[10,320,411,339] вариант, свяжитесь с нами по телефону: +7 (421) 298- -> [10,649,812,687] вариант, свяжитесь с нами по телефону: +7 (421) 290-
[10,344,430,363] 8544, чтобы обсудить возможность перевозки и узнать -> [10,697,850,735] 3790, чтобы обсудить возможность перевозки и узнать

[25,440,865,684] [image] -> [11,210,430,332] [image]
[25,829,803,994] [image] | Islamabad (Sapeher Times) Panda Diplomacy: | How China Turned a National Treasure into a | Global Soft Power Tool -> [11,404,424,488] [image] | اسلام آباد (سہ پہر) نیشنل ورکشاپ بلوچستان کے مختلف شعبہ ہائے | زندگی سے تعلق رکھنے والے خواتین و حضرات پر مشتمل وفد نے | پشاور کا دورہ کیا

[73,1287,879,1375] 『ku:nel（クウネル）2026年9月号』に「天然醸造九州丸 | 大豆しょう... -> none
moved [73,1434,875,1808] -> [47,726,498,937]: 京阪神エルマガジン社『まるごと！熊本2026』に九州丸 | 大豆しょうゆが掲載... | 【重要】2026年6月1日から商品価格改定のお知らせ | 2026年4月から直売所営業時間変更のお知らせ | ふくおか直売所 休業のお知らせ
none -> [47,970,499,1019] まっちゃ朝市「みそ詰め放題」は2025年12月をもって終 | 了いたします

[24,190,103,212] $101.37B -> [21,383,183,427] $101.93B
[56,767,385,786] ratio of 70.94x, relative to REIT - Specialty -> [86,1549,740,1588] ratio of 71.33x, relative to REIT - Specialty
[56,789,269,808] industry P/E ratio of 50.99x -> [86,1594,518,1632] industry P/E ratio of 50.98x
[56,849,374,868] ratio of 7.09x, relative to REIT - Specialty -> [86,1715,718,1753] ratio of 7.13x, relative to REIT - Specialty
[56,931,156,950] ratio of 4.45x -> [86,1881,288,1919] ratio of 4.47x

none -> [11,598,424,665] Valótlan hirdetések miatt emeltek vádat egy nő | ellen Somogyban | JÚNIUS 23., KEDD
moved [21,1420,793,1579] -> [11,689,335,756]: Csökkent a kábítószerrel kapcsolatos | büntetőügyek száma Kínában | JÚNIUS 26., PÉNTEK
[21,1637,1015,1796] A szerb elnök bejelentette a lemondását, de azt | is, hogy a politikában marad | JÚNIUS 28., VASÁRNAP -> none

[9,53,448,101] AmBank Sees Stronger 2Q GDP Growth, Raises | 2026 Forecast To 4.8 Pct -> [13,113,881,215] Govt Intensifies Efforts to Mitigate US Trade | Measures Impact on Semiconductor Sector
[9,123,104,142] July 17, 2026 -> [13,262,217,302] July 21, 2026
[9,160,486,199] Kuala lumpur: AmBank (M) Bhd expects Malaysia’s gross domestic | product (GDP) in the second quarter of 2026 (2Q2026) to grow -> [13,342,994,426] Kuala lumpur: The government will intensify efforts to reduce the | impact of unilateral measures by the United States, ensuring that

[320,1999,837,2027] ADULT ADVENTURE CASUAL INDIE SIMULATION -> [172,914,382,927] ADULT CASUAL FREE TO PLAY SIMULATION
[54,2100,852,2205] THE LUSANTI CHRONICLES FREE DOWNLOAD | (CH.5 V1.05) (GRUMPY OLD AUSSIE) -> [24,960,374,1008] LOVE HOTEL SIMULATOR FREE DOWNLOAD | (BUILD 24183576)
+--
:: Description of the task ::
Reproduce the material above in full, exactly.

:: Solved problem ::
[10,320,411,339] вариант, свяжитесь с нами по телефону: +7 (421) 298- -> [10,649,812,687] вариант, свяжитесь с нами по телефону: +7 (421) 290-
[10,344,430,363] 8544, чтобы обсудить возможность перевозки и узнать -> [10,697,850,735] 3790, чтобы обсудить возможность перевозки и узнать

[25,440,865,684] [image] -> [11,210,430,332] [image]
[25,829,803,994] [image] | Islamabad (Sapeher Times) Panda Diplomacy: | How China Turned a National Treasure into a | Global Soft Power Tool -> [11,404,424,488] [image] | اسلام آباد (سہ پہر) نیشنل ورکشاپ بلوچستان کے مختلف شعبہ ہائے | زندگی سے تعلق رکھنے والے خواتین و حضرات پر مشتمل وفد نے | پشاور کا دورہ کیا

[73,1287,879,1375] 『ku:nel（クウネル）2026年9月号』に「天然醸造九州丸 | 大豆しょう... -> none
moved [73,1434,875,1808] -> [47,726,498,937]: 京阪神エルマガジン社『まるごと！熊本2026』に九州丸 | 大豆しょうゆが掲載... | 【重要】2026年6月1日から商品価格改定のお知らせ | 2026年4月から直売所営業時間変更のお知らせ | ふくおか直売所 休業のお知らせ
none -> [47,970,499,1019] まっちゃ朝市「みそ詰め放題」は2025年12月をもって終 | 了いたします

[24,190,103,212] $101.37B -> [21,383,183,427] $101.93B
[56,767,385,786] ratio of 70.94x, relative to REIT - Specialty -> [86,1549,740,1588] ratio of 71.33x, relative to REIT - Specialty
[56,789,269,808] industry P/E ratio of 50.99x -> [86,1594,518,1632] industry P/E ratio of 50.98x
[56,849,374,868] ratio of 7.09x, relative to REIT - Specialty -> [86,1715,718,1753] ratio of 7.13x, relative to REIT - Specialty
[56,931,156,950] ratio of 4.45x -> [86,1881,288,1919] ratio of 4.47x

none -> [11,598,424,665] Valótlan hirdetések miatt emeltek vádat egy nő | ellen Somogyban | JÚNIUS 23., KEDD
moved [21,1420,793,1579] -> [11,689,335,756]: Csökkent a kábítószerrel kapcsolatos | büntetőügyek száma Kínában | JÚNIUS 26., PÉNTEK
[21,1637,1015,1796] A szerb elnök bejelentette a lemondását, de azt | is, hogy a politikában marad | JÚNIUS 28., VASÁRNAP -> none

[9,53,448,101] AmBank Sees Stronger 2Q GDP Growth, Raises | 2026 Forecast To 4.8 Pct -> [13,113,881,215] Govt Intensifies Efforts to Mitigate US Trade | Measures Impact on Semiconductor Sector
[9,123,104,142] July 17, 2026 -> [13,262,217,302] July 21, 2026
[9,160,486,199] Kuala lumpur: AmBank (M) Bhd expects Malaysia’s gross domestic | product (GDP) in the second quarter of 2026 (2Q2026) to grow -> [13,342,994,426] Kuala lumpur: The government will intensify efforts to reduce the | impact of unilateral measures by the United States, ensuring that

[320,1999,837,2027] ADULT ADVENTURE CASUAL INDIE SIMULATION -> [172,914,382,927] ADULT CASUAL FREE TO PLAY SIMULATION
[54,2100,852,2205] THE LUSANTI CHRONICLES FREE DOWNLOAD | (CH.5 V1.05) (GRUMPY OLD AUSSIE) -> [24,960,374,1008] LOVE HOTEL SIMULATOR FREE DOWNLOAD | (BUILD 24183576)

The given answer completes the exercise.